Melbourne has been named the world’s most liveable city for the third year running by the Economist Intelligence Unit’s (EIU) Global Liveability Survey.

Melbourne Most Liveable City

Source: australia.com

The survey, which assesses living conditions in 140 cities worldwide across five broad categories – stability, healthcare, culture and environment, education and infrastructure – gave Melbourne an overall rating of 97.5 (out of 100), with the city receiving top marks in the healthcare, education and infrastructure categories.

“We feel immensely proud that Australia’s fastest growing city has again been recognised as the most liveable city in the world,” said Geoffrey Conaghan, Agent-General for the Victorian Government in Britain, in an emailed statement.

Melbourne was ranked just ahead of Austrian capital Vienna, which scored an overall mark of 97.4 and Canadian city Vancouver (97.3).

The top ten was largely dominated by Australian and Canadian cities, with a further three Oz cities featuring high in the rankings – Adelaide (equal 5th with a score of 96.6), Sydney (7th, 96.1) and Perth (9th, 95.9) – and two from Canada: Toronto (4th, 97.2) and Calgary (equal 5th, 96.6).

Rounding out the top ten were Helsinki, Finland (8th, 96) and Auckland, New Zealand (10th, 95.7).

However, the latest survey’s findings suggest that the world is increasingly becoming a more ‘unliveable’ place in which to live. While only 28 cities of the 140 surveyed have registered changes in liveability in the last 12 months, 86 cities have experienced a change in liveability over the past five years. Of these, just 30 have seen an improvement in scores, while 56 have seen liveability levels declining.

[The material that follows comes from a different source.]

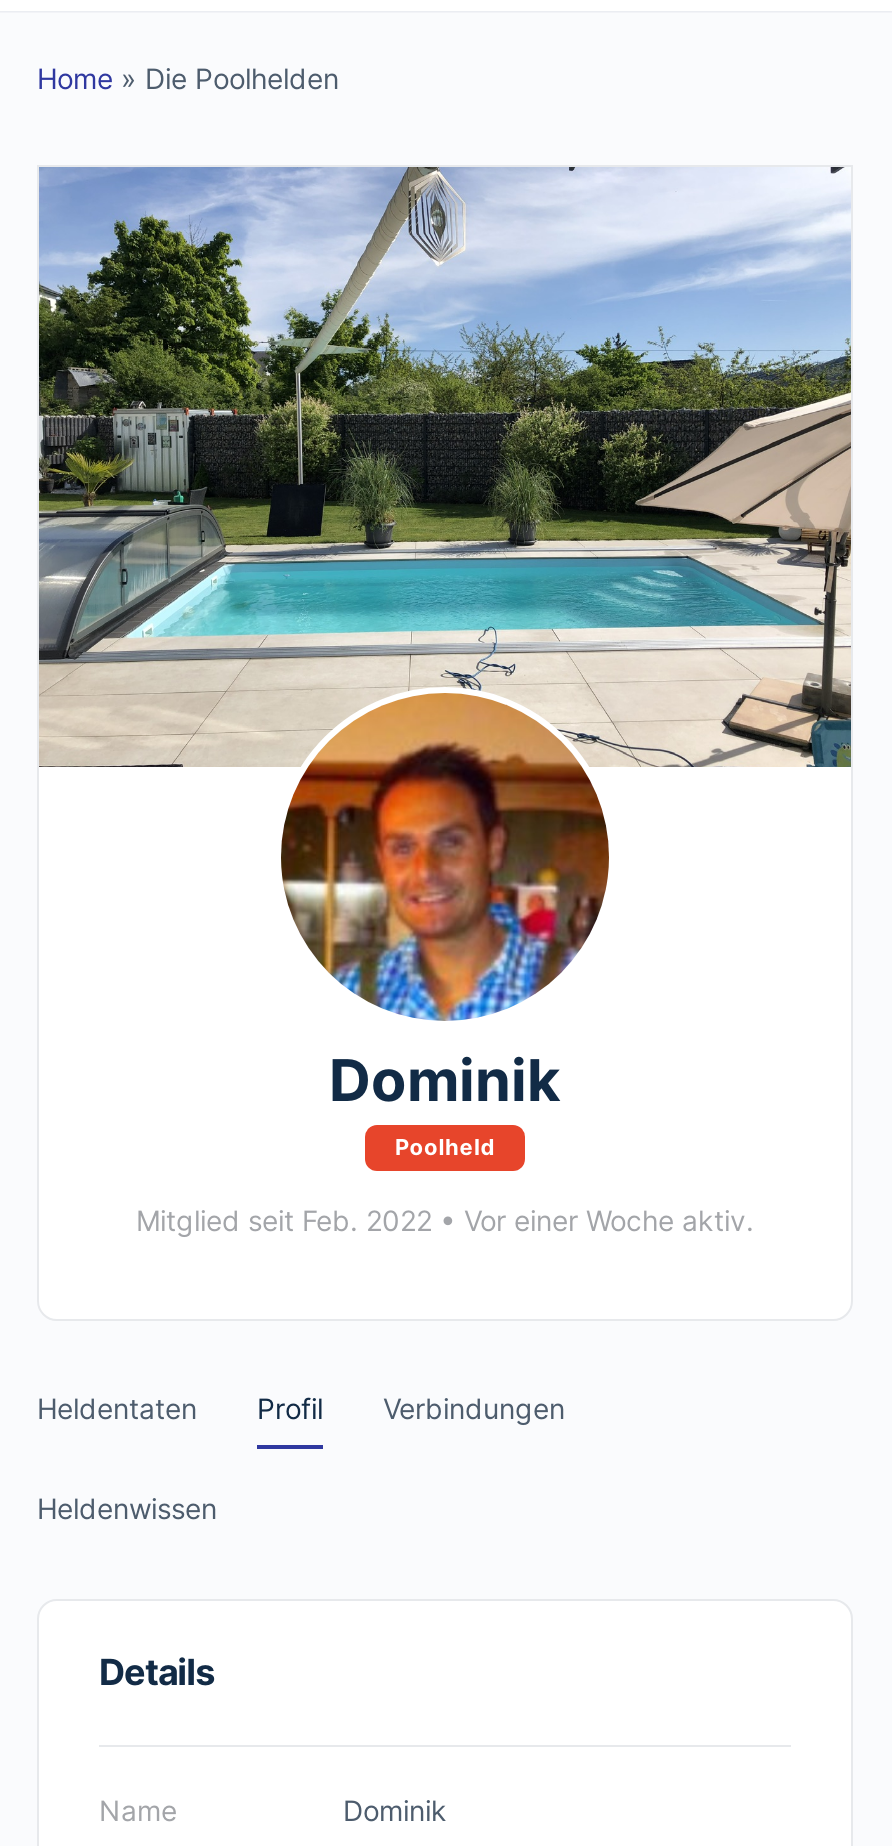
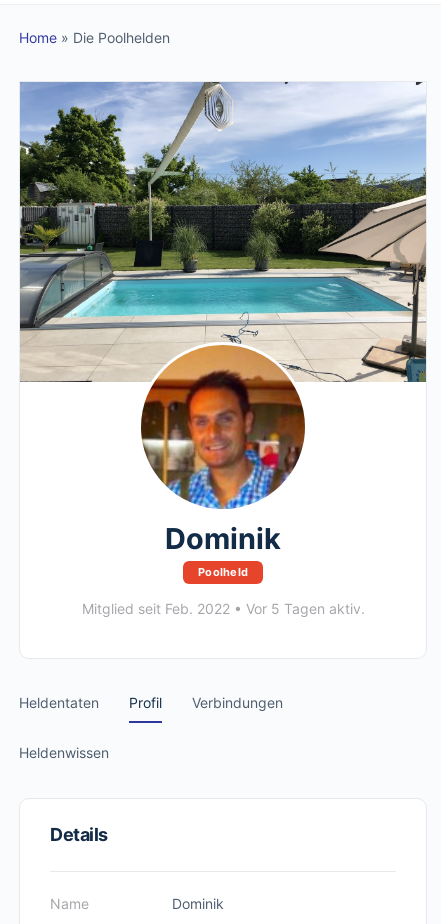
[136,1203,754,1237] Mitglied seit Feb. 2022 • Vor einer Woche aktiv. -> [82,600,364,617] Mitglied seit Feb. 2022 • Vor 5 Tagen aktiv.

Events such as the Arab Spring, widespread austerity in Europe and ongoing civil wars in Syria and Libya were all given as reasons behind the declining scores of many cities.

Unsurprisingly, The Syrian capital Damascus was found to be the world’s most unliveable city with an overall score of just 38.4. The other lowest scoring cities were Dhaka, Bangladesh (38.7) and Port Moresby in Papua New Guinea (38.9). Damascus’s score has fallen by 20.4 points from what it was five years ago, the largest decline recorded in this period.

The most improved country in which to live during the last five years is Bogota, which scored 59.6 in this year’s survey – 7.9 points higher than its score five years ago.